• _PROBLEM REQUIREMENTS_
Where an entry contains an image, skip the image and print the rest exactly.

━━━━━━━━

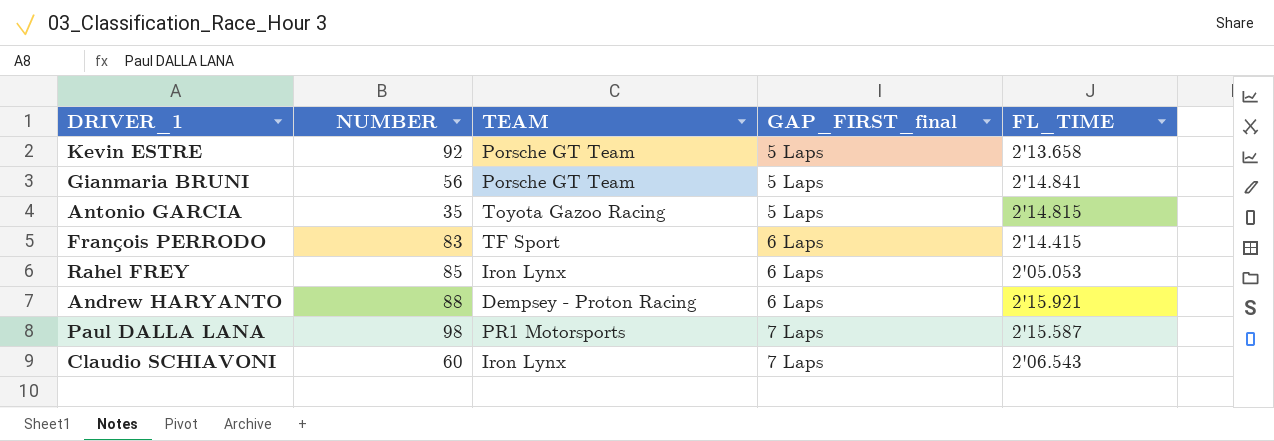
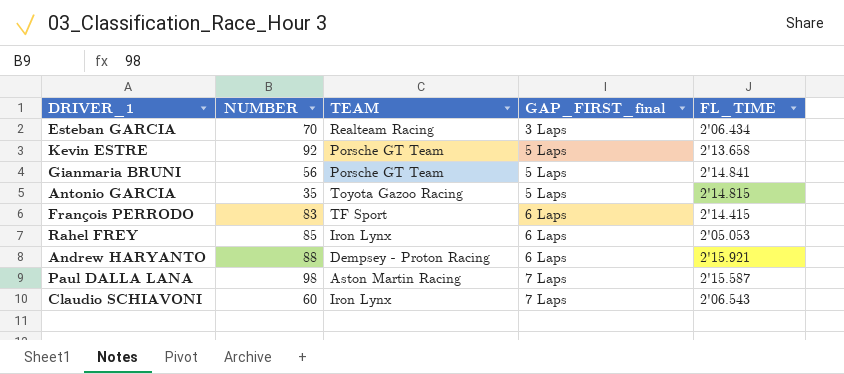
row Esteban GARCIA: none -> 70 | Realteam Racing | 3 Laps | 2'06.434
Paul DALLA LANA | TEAM: PR1 Motorsports -> Aston Martin Racing

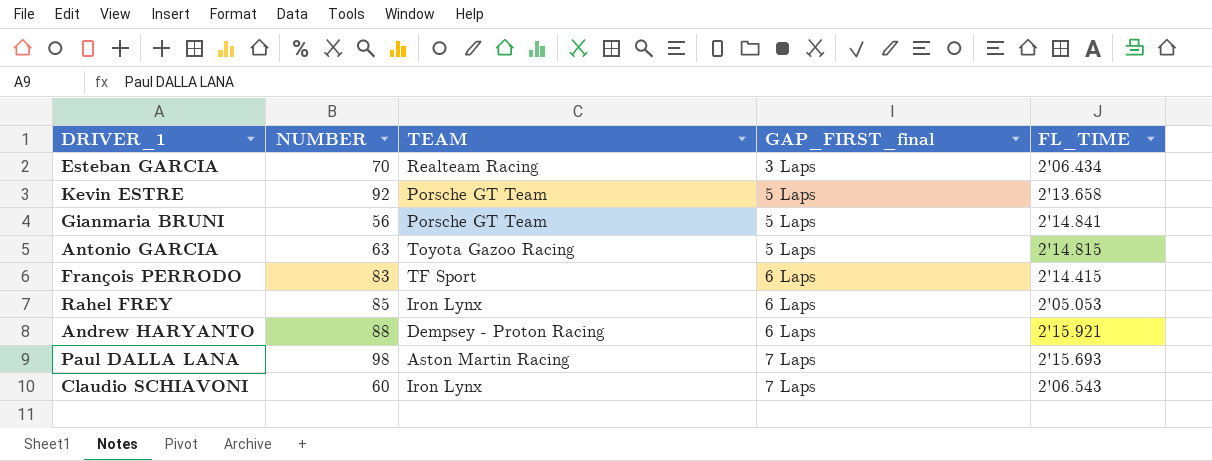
Antonio GARCIA | NUMBER: 35 -> 63
Paul DALLA LANA | FL_TIME: 2'15.587 -> 2'15.693

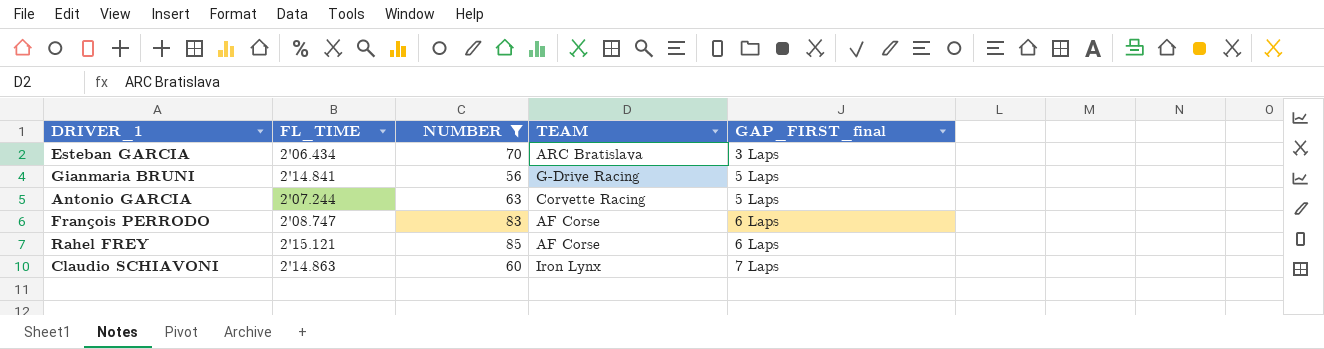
filter: none -> NUMBER <= 85
column FL_TIME | position: 5 -> 2
Esteban GARCIA | TEAM: Realteam Racing -> ARC Bratislava
Gianmaria BRUNI | TEAM: Porsche GT Team -> G-Drive Racing
Antonio GARCIA | FL_TIME: 2'14.815 -> 2'07.244
Antonio GARCIA | TEAM: Toyota Gazoo Racing -> Corvette Racing
François PERRODO | FL_TIME: 2'14.415 -> 2'08.747
François PERRODO | TEAM: TF Sport -> AF Corse
Rahel FREY | FL_TIME: 2'05.053 -> 2'15.121
Rahel FREY | TEAM: Iron Lynx -> AF Corse
Claudio SCHIAVONI | FL_TIME: 2'06.543 -> 2'14.863

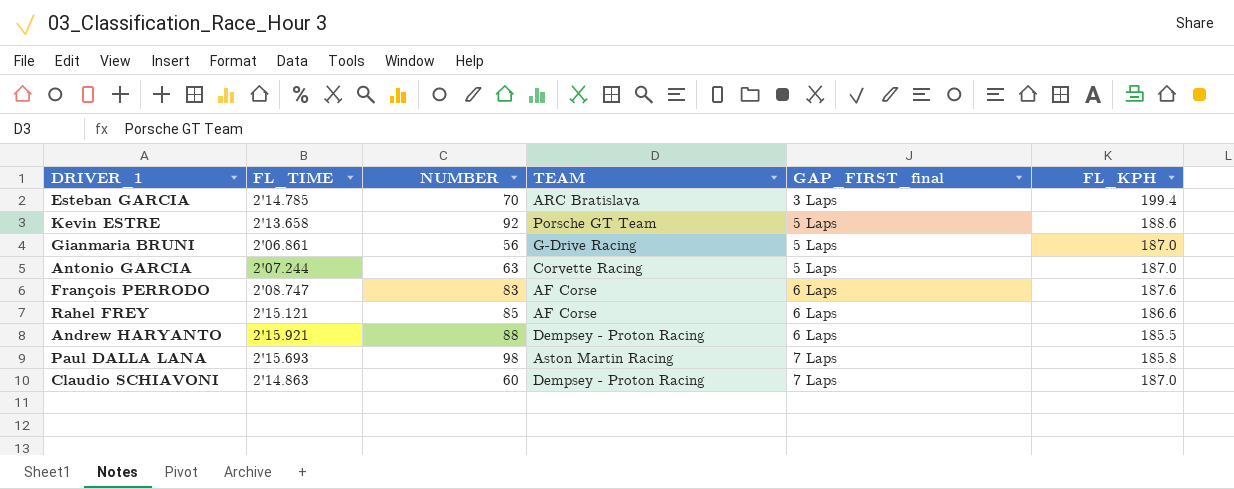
filter: NUMBER <= 85 -> none
column FL_KPH | position: none -> 6
Esteban GARCIA | FL_TIME: 2'06.434 -> 2'14.785
Gianmaria BRUNI | FL_TIME: 2'14.841 -> 2'06.861
Claudio SCHIAVONI | TEAM: Iron Lynx -> Dempsey - Proton Racing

━━━━━━━━

• _ANSWER TO THE PROBLEM_
row Esteban GARCIA: none -> 70 | Realteam Racing | 3 Laps | 2'06.434
Paul DALLA LANA | TEAM: PR1 Motorsports -> Aston Martin Racing

Antonio GARCIA | NUMBER: 35 -> 63
Paul DALLA LANA | FL_TIME: 2'15.587 -> 2'15.693

filter: none -> NUMBER <= 85
column FL_TIME | position: 5 -> 2
Esteban GARCIA | TEAM: Realteam Racing -> ARC Bratislava
Gianmaria BRUNI | TEAM: Porsche GT Team -> G-Drive Racing
Antonio GARCIA | FL_TIME: 2'14.815 -> 2'07.244
Antonio GARCIA | TEAM: Toyota Gazoo Racing -> Corvette Racing
François PERRODO | FL_TIME: 2'14.415 -> 2'08.747
François PERRODO | TEAM: TF Sport -> AF Corse
Rahel FREY | FL_TIME: 2'05.053 -> 2'15.121
Rahel FREY | TEAM: Iron Lynx -> AF Corse
Claudio SCHIAVONI | FL_TIME: 2'06.543 -> 2'14.863

filter: NUMBER <= 85 -> none
column FL_KPH | position: none -> 6
Esteban GARCIA | FL_TIME: 2'06.434 -> 2'14.785
Gianmaria BRUNI | FL_TIME: 2'14.841 -> 2'06.861
Claudio SCHIAVONI | TEAM: Iron Lynx -> Dempsey - Proton Racing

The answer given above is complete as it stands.